Monday, January 13, 2014

Starting material for Postmodern Novel topic

From the Literature Network blog--this is a good everyday language account just for starters, not a scholarly research source.  Note: Patricia Waugh's book is an early account but worth consulting; another early but useful treatment is Brian McHale's book on Postmodern Fiction..


Postmodernism is the philosophy/perspective that calls into question Grand Narratives or the existence of objective truth to give a general overview. Many adherents of postmodernist would probably tell you I am oversimplifying, but I think that broad definition covers it well.

Postmodern fiction is the fiction whose themes reflect the basic tenet that objective truth doesn't exist. It, therefore, tends to take the form of metafiction (fiction about fiction). 


Patricia Waugh defines metafiction as “a term given to fictional writing which self-consciously and systematically draws attention to its status as an artefact in order to pose questions about the relationship between fiction and reality” (2). This type of fiction “explores the possible fictionality of the world outside the literary fictional text” (2). In other words, since postmodernism has made the claim that there is no longer any Truth with a capital "T," that the existence of such a transcendental truth has been debunked, everything we can possibly know is a reflection of the culture we live in (even our most sacred truths). What this means for fiction writers is that there is no longer a need to write fiction that deals with transcendental truths. Instead a great deal of postmodern fiction deals with the very art of writing itself and the truth of political situations.


For example, a book that falls into both the Postmodern and metafiction definitions would be Philip Roth's Operation Shylock. The main character is Philip Roth himself who meets up with another man named Philip Roth who is posing as him within Israel to preach Diasporism (for the Jews to leave Europe and return to Israel). The point of this doppleganger is to demonstrate how Philip Roth's own identity is a social construct situated and formulated in a given historical context. Philip Roth just as easily could've been the other Philip Roth. In other words, the author serves as a larger metaphor for the Jewish community. Philip Roth talks about the Palestinian and Israeli conflict in the story and shows how much of a "fiction" that conflict is as well, that both sides are formulating these make believe identities. 

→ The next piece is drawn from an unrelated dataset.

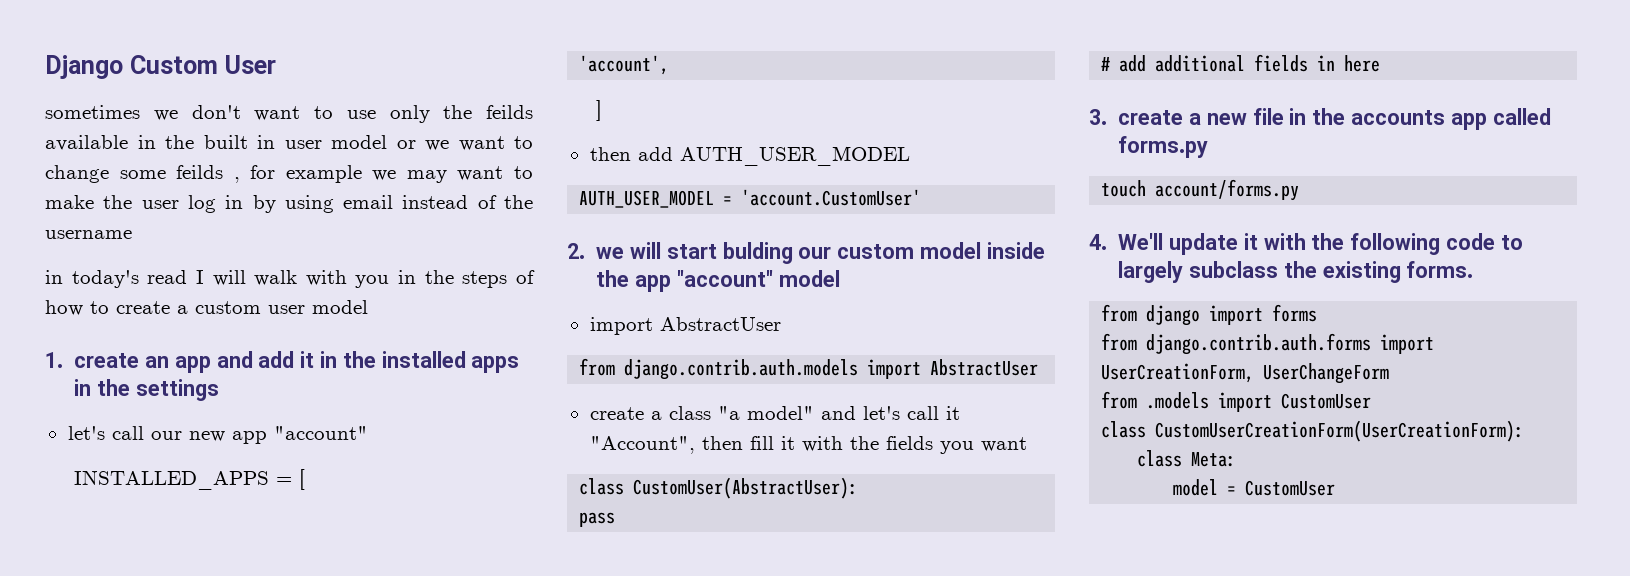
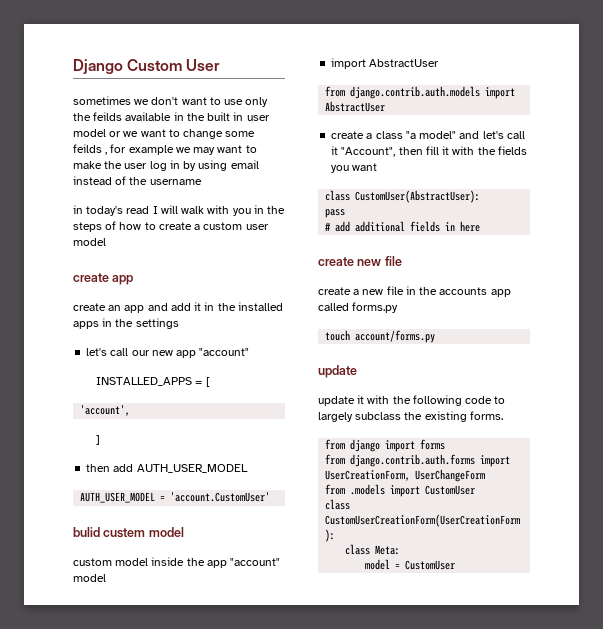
[45,352,63,368] 1. -> [73,273,134,285] create app //
[567,242,832,264] 2. we will start bulding our -> [73,527,184,538] bulid custem model //
[1089,109,1107,125] 3. -> [318,256,402,266] create new file //
[1089,233,1164,250] 4. We'll -> [318,365,357,378] update //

A postmodernist wouldn't say the starvation and lack of supplies the Palestinian's suffer is fake, nor would he say that the Holocaust that the Jews suffered was fake either. The book deals with these elements throughout, but it does poke fun at the identities that formulate around these real events. There is one Palestinian character, George Zaid, for example who is a Palestinian intellectual who was trained in America and suddenly return to the Palestinian Territory and hate the Israelis and the larger Jewish public in a way he never did while living most of his life in America, positing the artificialness of his identity. This figure obviously pokes fun at famous Palestinian intellectual Edward Said. 


Likewise, Ziad tells Roth the character, "the conspiracy against you in the Jewish press began at the beginning and has barely let up to this day, a smear campaign the likes of which has befallen no Jewish writer since Spinoza. Do I exaggerate?" (OS 136). Roth is thinking about his entire body of work up to this point within his story and how it relates to his life as a Jew and how the crazy events of his life reflect his work.


Basically postmodern fiction calls "truth" and "reality" and "grand narratives" we tell ourselves into question. All metafiction is pretty much Postmodern fiction, however not all Postmodern fiction need be metafiction. Fight Club for example doesn't really deal to much with the nature of writing and art (it does a little bit in very subtle ways), so it isn't really metafiction. But it is postmodern because it calls truths about masculinity into question. 


How is this different from other fictional periods? For the most part 19th century fiction is about something, it has truths to reveal through the fiction. It isn't critiquing notions of truth, but rather is revealing to us the truth.